■ **WHAT IS BEING ASKED**: Restate each record word for word, omitting whatever pictures it holds.

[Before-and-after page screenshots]
BEGIN

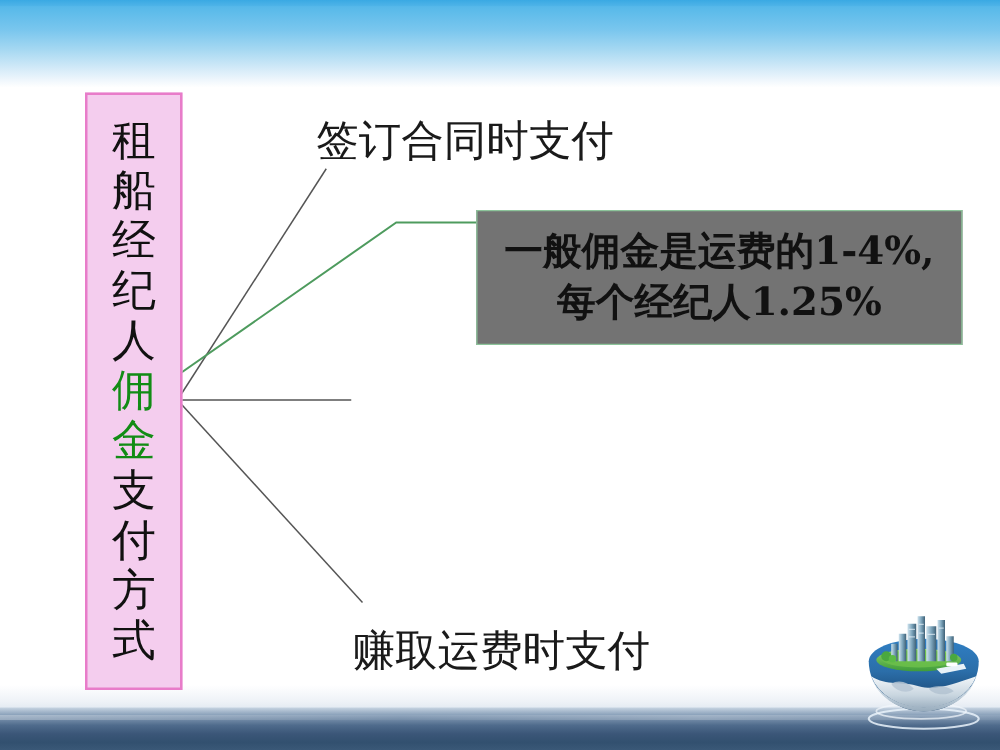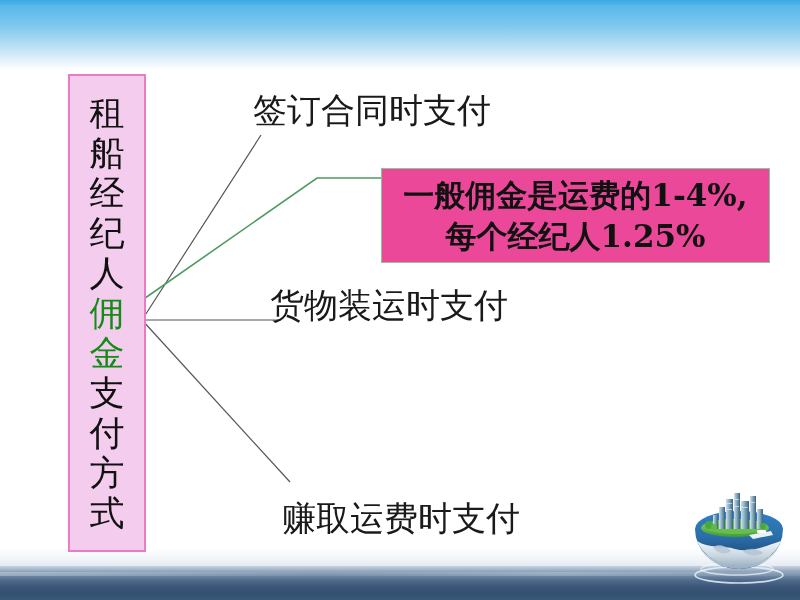--- a/index.html
+++ b/index.html
@@ -110,34 +110,34 @@
     color: #128c15;
   }
 
   
   .branch-label {
     position: absolute;
     font-size: 34px;
     line-height: 40px;
     color: #1a1a1a;
     white-space: nowrap;
-    font-family: Liberation Mono, monospace;
+    font-family: Liberation Sans, sans-serif;
   }
   #branch-label-1 { left: 253px; top: 93px; }
   #branch-label-2 { left: 270px; top: 288px; }
   #branch-label-3 { left: 282px; top: 453px; margin-top: 48px; }
 
   
   #callout-box {
     position: absolute;
     left: 381px;
     top: 168px;
     width: 389px;
-    height: 95px;
-    background: #ec4899;
+    height: 108px;
+    background: #737373;
     border: 1px solid #8cc49a;
     box-sizing: border-box;
     display: flex;
     flex-direction: column;
     align-items: center;
     justify-content: center;
   }
   #callout-box .cline {
     font-size: 31px;
     line-height: 41px;
@@ -189,21 +189,20 @@
     <span class="vchar">人</span>
     <span class="vchar accent">佣</span>
     <span class="vchar accent">金</span>
     <span class="vchar">支</span>
     <span class="vchar">付</span>
     <span class="vchar">方</span>
     <span class="vchar">式</span>
   </div>
 
   <div class="branch-label" id="branch-label-1">签订合同时支付</div>
-  <div class="branch-label" id="branch-label-2">货物装运时支付</div>
   <div class="branch-label" id="branch-label-3">赚取运费时支付</div>
 
   <div id="callout-box">
     <div class="cline">一般佣金是运费的1-4%,</div>
     <div class="cline">每个经纪人1.25%</div>
   </div>
 
   <svg id="globe-decoration" viewBox="0 0 108 104" xmlns="http://www.w3.org/2000/svg">
     <defs>
       <linearGradient id="gOcean" x1="0" y1="0" x2="0" y2="1">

END

■ **EXERCISE RESPONSE**:
--- a/index.html
+++ b/index.html
@@ -110,34 +110,34 @@
     color: #128c15;
   }
 
   
   .branch-label {
     position: absolute;
     font-size: 34px;
     line-height: 40px;
     color: #1a1a1a;
     white-space: nowrap;
-    font-family: Liberation Mono, monospace;
+    font-family: Liberation Sans, sans-serif;
   }
   #branch-label-1 { left: 253px; top: 93px; }
   #branch-label-2 { left: 270px; top: 288px; }
   #branch-label-3 { left: 282px; top: 453px; margin-top: 48px; }
 
   
   #callout-box {
     position: absolute;
     left: 381px;
     top: 168px;
     width: 389px;
-    height: 95px;
-    background: #ec4899;
+    height: 108px;
+    background: #737373;
     border: 1px solid #8cc49a;
     box-sizing: border-box;
     display: flex;
     flex-direction: column;
     align-items: center;
     justify-content: center;
   }
   #callout-box .cline {
     font-size: 31px;
     line-height: 41px;
@@ -189,21 +189,20 @@
     <span class="vchar">人</span>
     <span class="vchar accent">佣</span>
     <span class="vchar accent">金</span>
     <span class="vchar">支</span>
     <span class="vchar">付</span>
     <span class="vchar">方</span>
     <span class="vchar">式</span>
   </div>
 
   <div class="branch-label" id="branch-label-1">签订合同时支付</div>
-  <div class="branch-label" id="branch-label-2">货物装运时支付</div>
   <div class="branch-label" id="branch-label-3">赚取运费时支付</div>
 
   <div id="callout-box">
     <div class="cline">一般佣金是运费的1-4%,</div>
     <div class="cline">每个经纪人1.25%</div>
   </div>
 
   <svg id="globe-decoration" viewBox="0 0 108 104" xmlns="http://www.w3.org/2000/svg">
     <defs>
       <linearGradient id="gOcean" x1="0" y1="0" x2="0" y2="1">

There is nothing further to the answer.